Being a nontraditional job applicant due to voluntary interruption of college attendance had detrimental consequences for employment evaluation.

“These negative reactions were more severe for women than for men,” she said. “Women with interrupted attendance received the most negative responses. Choosing to interrupt college attendance increased perceived instability and positively affected perceived flexibility and these characterizations were related to evaluative outcomes. Female applicants did not receive as much of a boost in flexibility characterizations as equivalent male applicants did.”

Taking time off had an ambiguous impact on a woman’s a job search, Halim found.

“Look at entrepreneurs such as Steve Jobs who took off time to visit India. Travel broadens your perspective and makes you worldlier. You are seen as more flexible,” she said. “However, women did not get that added boost. They were not perceived to be as flexible as men were.”

Halim attended Stanford for her bachelor’s degree in psychology and before earning her master’s degree and doctorate at NYU, the latter in 2012.

Halim feels her study fits into her overall research.

“I am interested in gender attitudes and stereotypes,” she said. “What are people’s biases when they don’t know you at all? What happens when all they know about you is your group membership?”

There are advantages to Halim performing her research at CSULB.

“I really enjoy working with the students here,” she said. “They live in the real world and bring those experiences to class. They relate to topics like discrimination. The provide insights from their own backgrounds. Whatever field they choose, students must show they have done the work. A good resume is a foot in the door for any field.”

In the end, Halim’s study suggests that tradition can make it easier to obtain a job.

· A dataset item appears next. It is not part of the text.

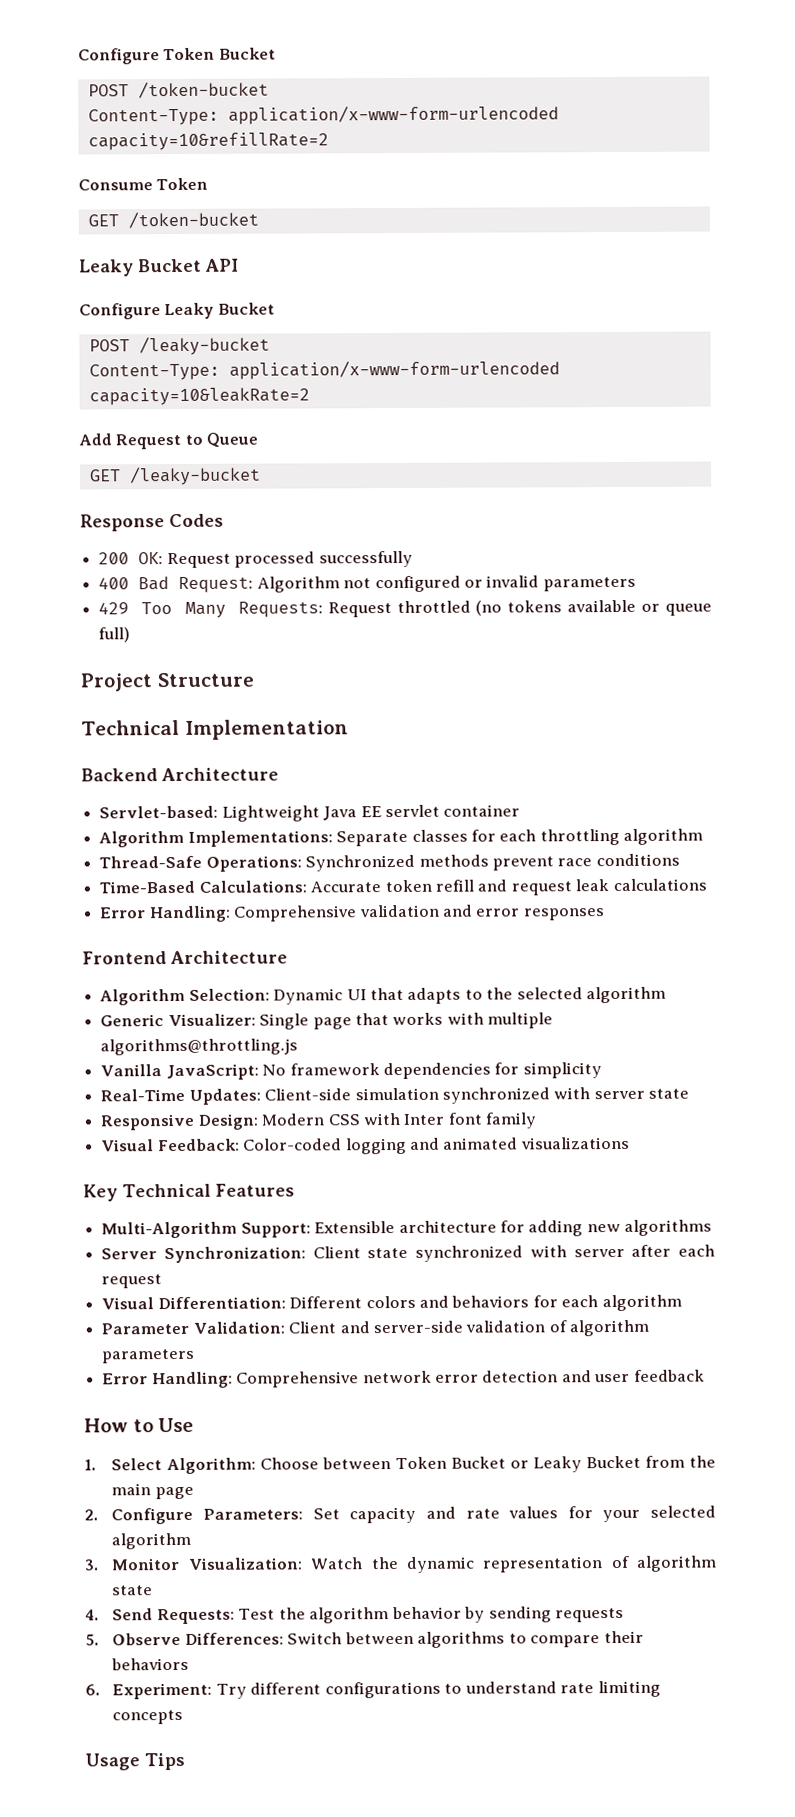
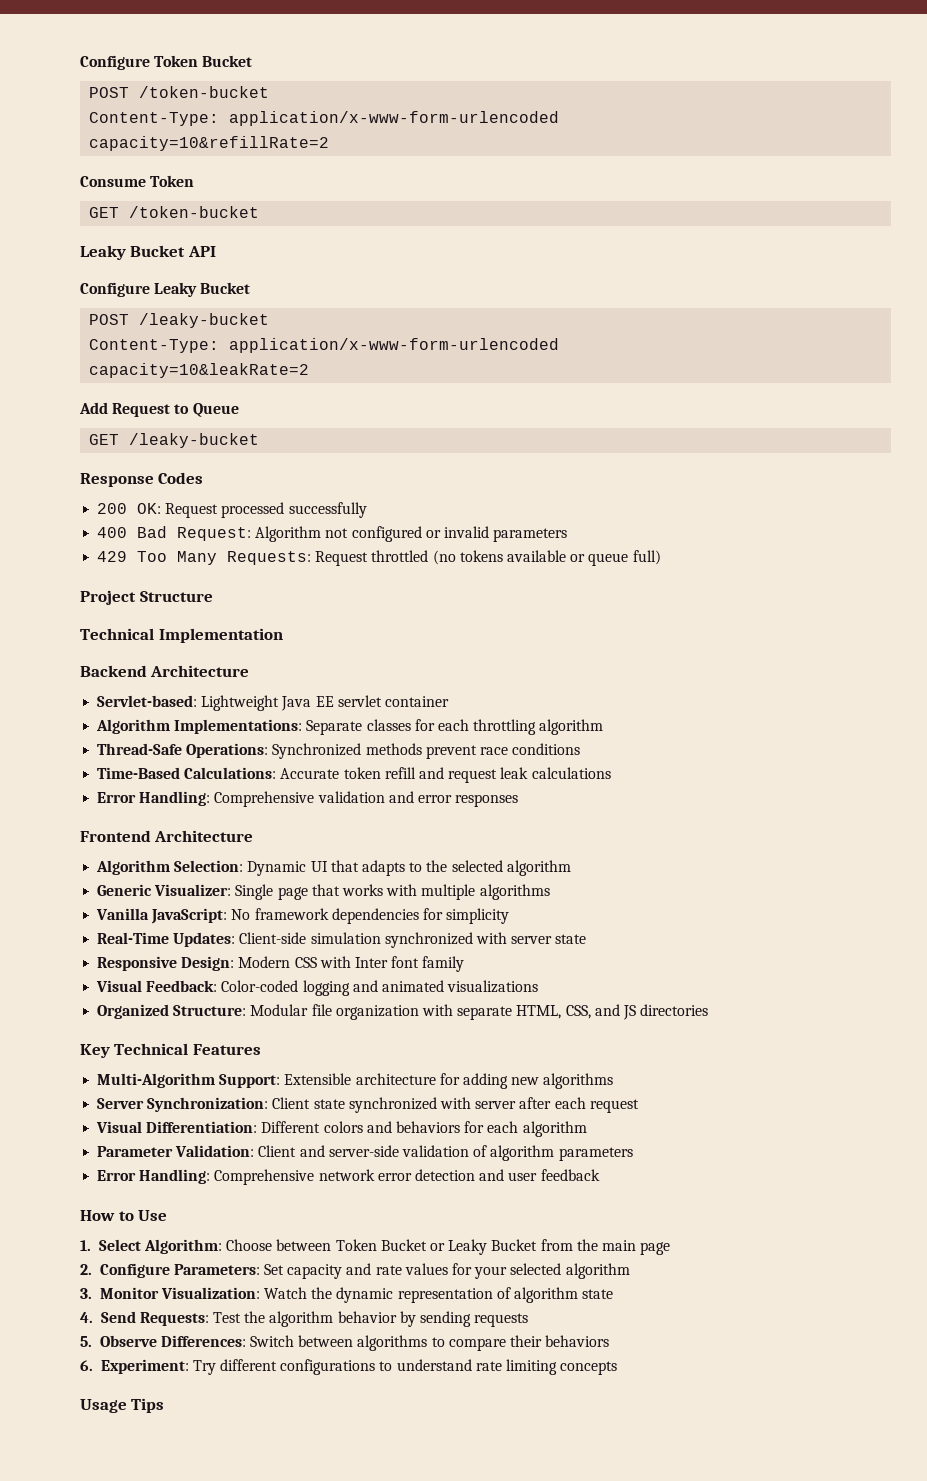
- Generic Visualizer: Single page that works with multiple algorithms@throttling.js
+ Generic Visualizer: Single page that works with multiple algorithms
+ Organized Structure: Modular file organization with separate HTML, CSS, and JS directories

“If you take the traditional path and check all the boxes, that you finished in four years and you had the right internship, then your job search will be easier,” she said. “This study suggests that, if you took time off, you need to explain your path more. You need to work hard to show you can be counted on. Then again, you may also want to search for organizations that are friendlier toward different paths.”

Halim believes responses to her own resume during her job search after college can be interpreted through her research.

“Having been a psychology major with psychology-related experience and skills probably made it more difficult to obtain business-type jobs. I suspect, especially during hard economic times when jobs were scarce,” she said. “However, in the end, it is more important to do what you want to do than what would look best on a resume. By allowing myself to explore areas I was truly interested in, I learned more about myself. I am very happy to have ended up in my current job. It fits my values and is personally fulfilling and meaningful to me, probably much more so than a job in business would have been.”